Indicado ministro da Justiça do eleito Jair Bolsonaro, Moro ainda não deixou o cargo e oficialmente está em férias. Enquanto isso, as audiências e processos da Lava Jato permanecem com a juíza Gabriela Hardt, colega na mesma Vara Federal. Só após a exoneração, a Justiça Federal lançará um edital que poderá transferir para a vaga dele algum outro juiz do Sul do país. Se houver mais de um interessado, o critério de escolha será por antiguidade. Moro esteve à frente de 45 ações penais já sentenciadas e condenou em primeira instância mais de 140 réus. Cerca de dez alvos sem condenação em segunda instância estão em prisão preventiva (sem prazo) por ordem do juiz - medidas que podem ser revistas por um sucessor.Das 55 fases da Lava Jato no Paraná, 8 foram deflagradas neste ano. Ao menos cinco das etapas não viraram denúncias, ou seja, não geraram processos em tramitação na Justiça Federal até agora. O titular pode determinar o arquivamento ou autorizar prorrogações dessas investigações.

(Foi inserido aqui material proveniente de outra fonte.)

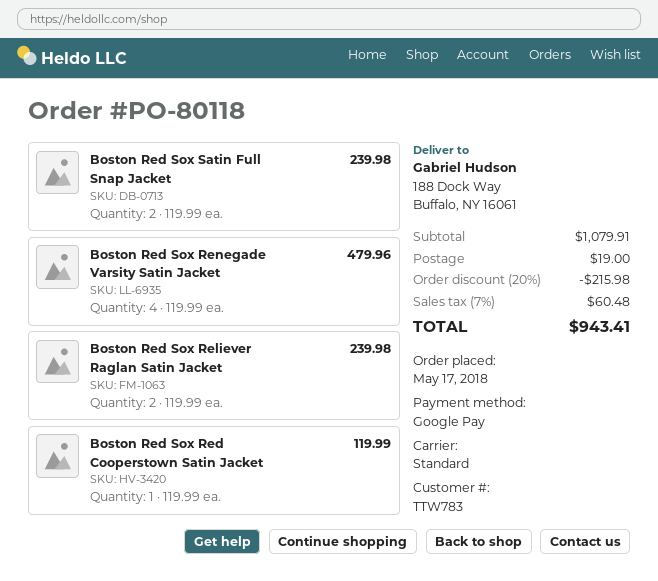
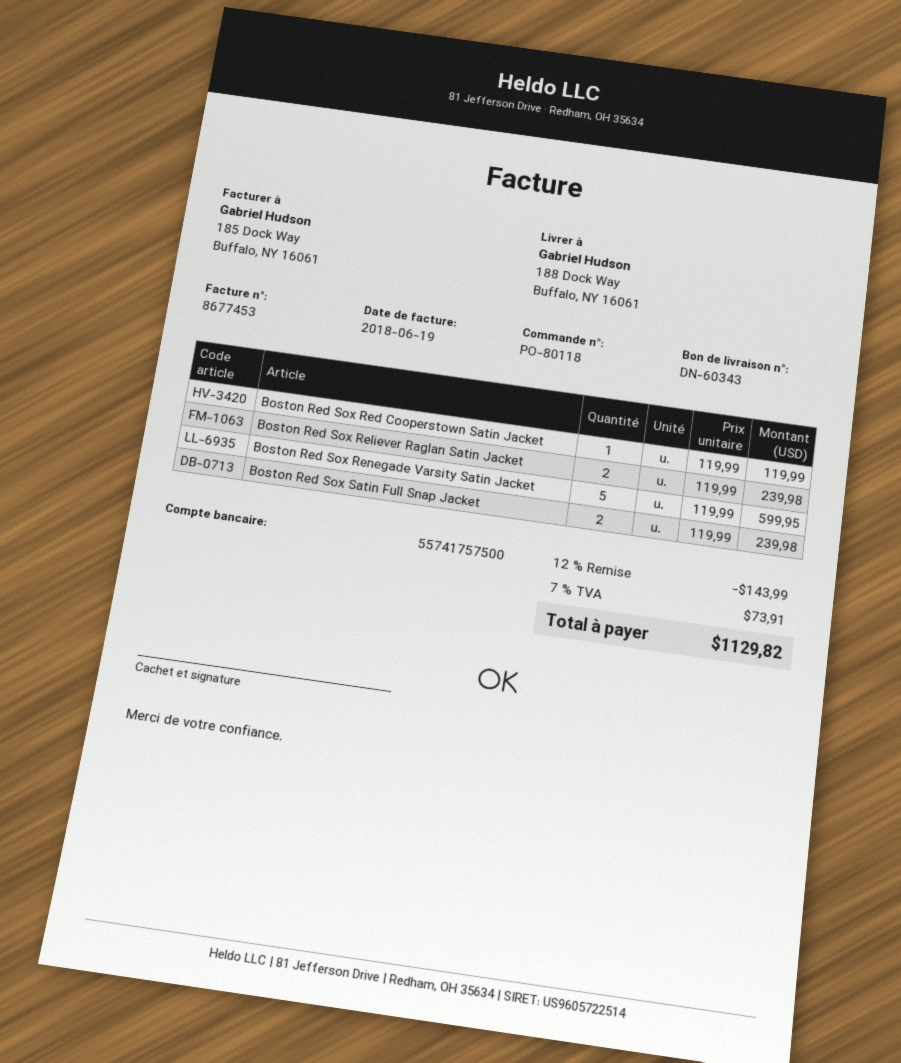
Boston Red Sox Renegade Varsity Satin Jacket: 4 x 119.99 = 479.96 -> 5 x 119.99 = 599.95
discount: 20% = 215.98 -> 12% = 143.99
shipping: 19.00 -> none
tax: 7% = 60.48 -> 7% = 73.91
total: 943.41 -> 1129.82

Outra definição que precisará ser dada pelo próximo titular da Lava Jato são desmembramentos de ações contra réus que estão no exterior. Ao longo da Lava Jato, o juiz manifestou que priorizaria processos de réus presos, e ações contra foragidos acabaram com escasso andamento. O dia a dia na Justiça Federal do Paraná inclui até a administração de bens confiscados por vínculos com crimes. Foi a partir de editais publicados por Moro que foram feitos leilões de parte de um hotel que pertencia ao doleiro Alberto Yousseff e do tríplex de Guarujá (SP) que originou a condenação de Lula.

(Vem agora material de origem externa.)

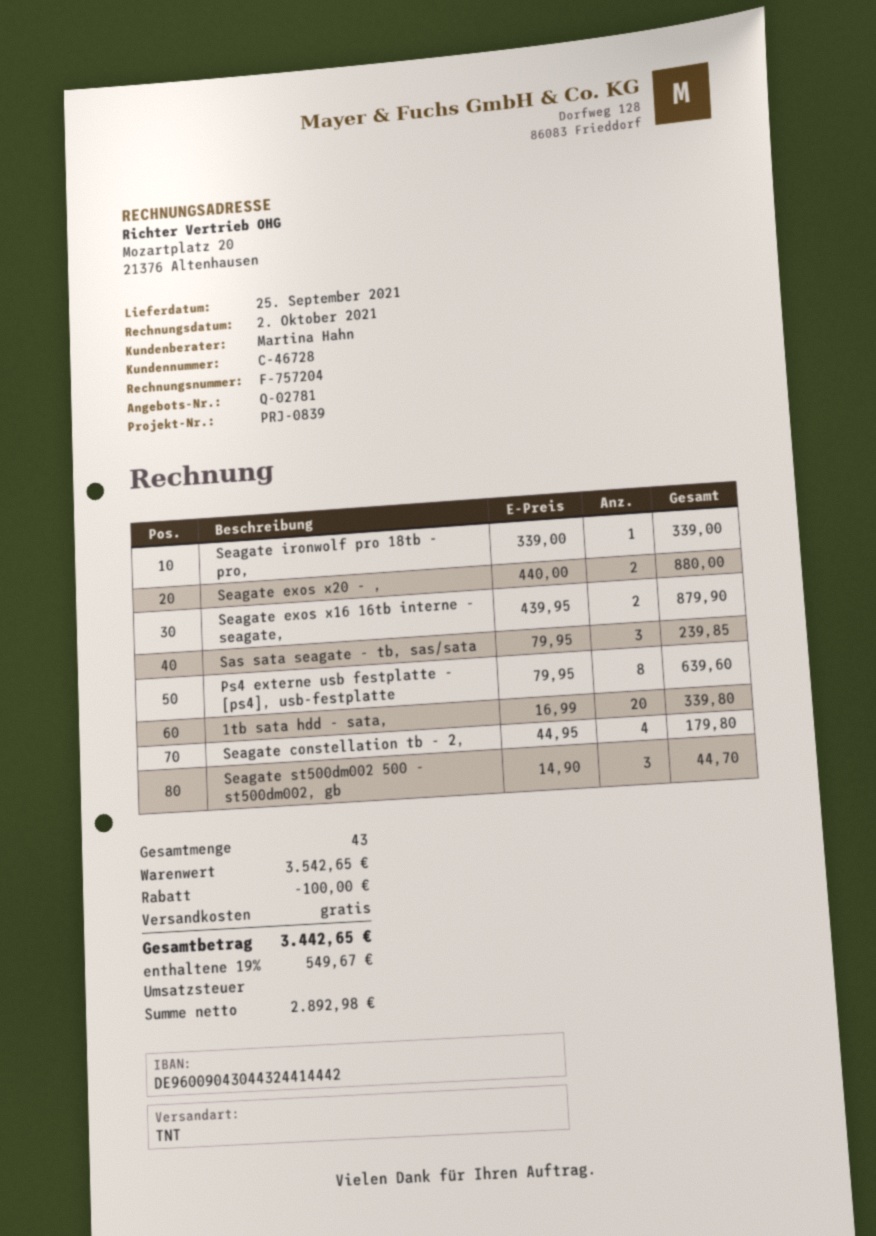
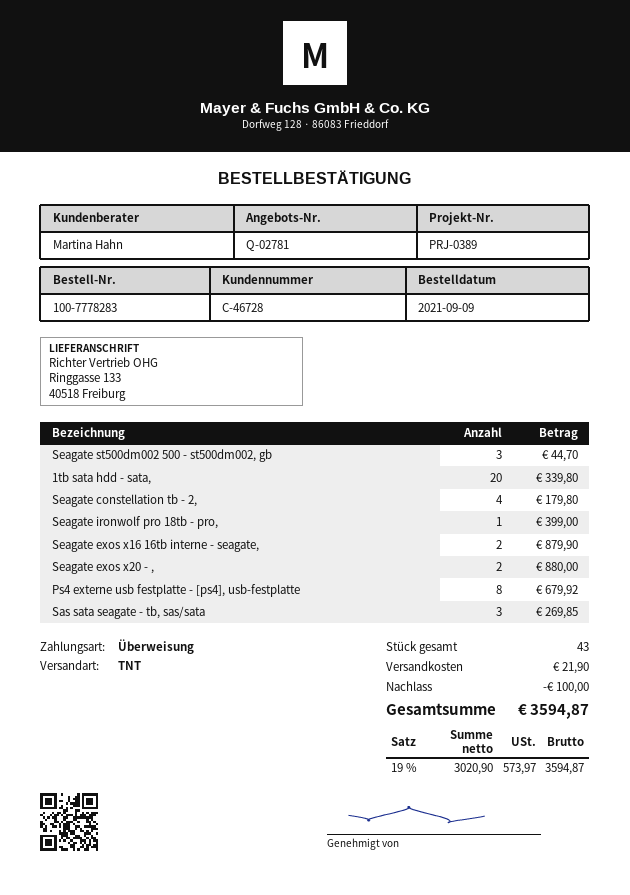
reference: PRJ-0839 -> PRJ-0389
Seagate ironwolf pro 18tb - pro,: 1 for 339.00 -> 1 for 399.00
Sas sata seagate - tb, sas/sata: 3 for 239.85 -> 3 for 269.85
Ps4 externe usb festplatte - [ps4], usb-festplatte: 8 for 639.60 -> 8 for 679.92
shipping: 0.00 -> 21.90
net: 2892.98 -> 3020.90
tax: 19% = 549.67 -> 19% = 573.97
total: 3442.65 -> 3594.87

Ao falar da administração de bens sequestrados pela Justiça, em palestra em 2015, ele disse: “Muitas vezes você não tem tempo nem de sentenciar, quanto mais para ficar cuidando dessas questões pequenas”. O futuro da árdua e complexa tarefa de enfrentar poderosos e a burocracia dependerá única e exclusivamente do “novo Moro”.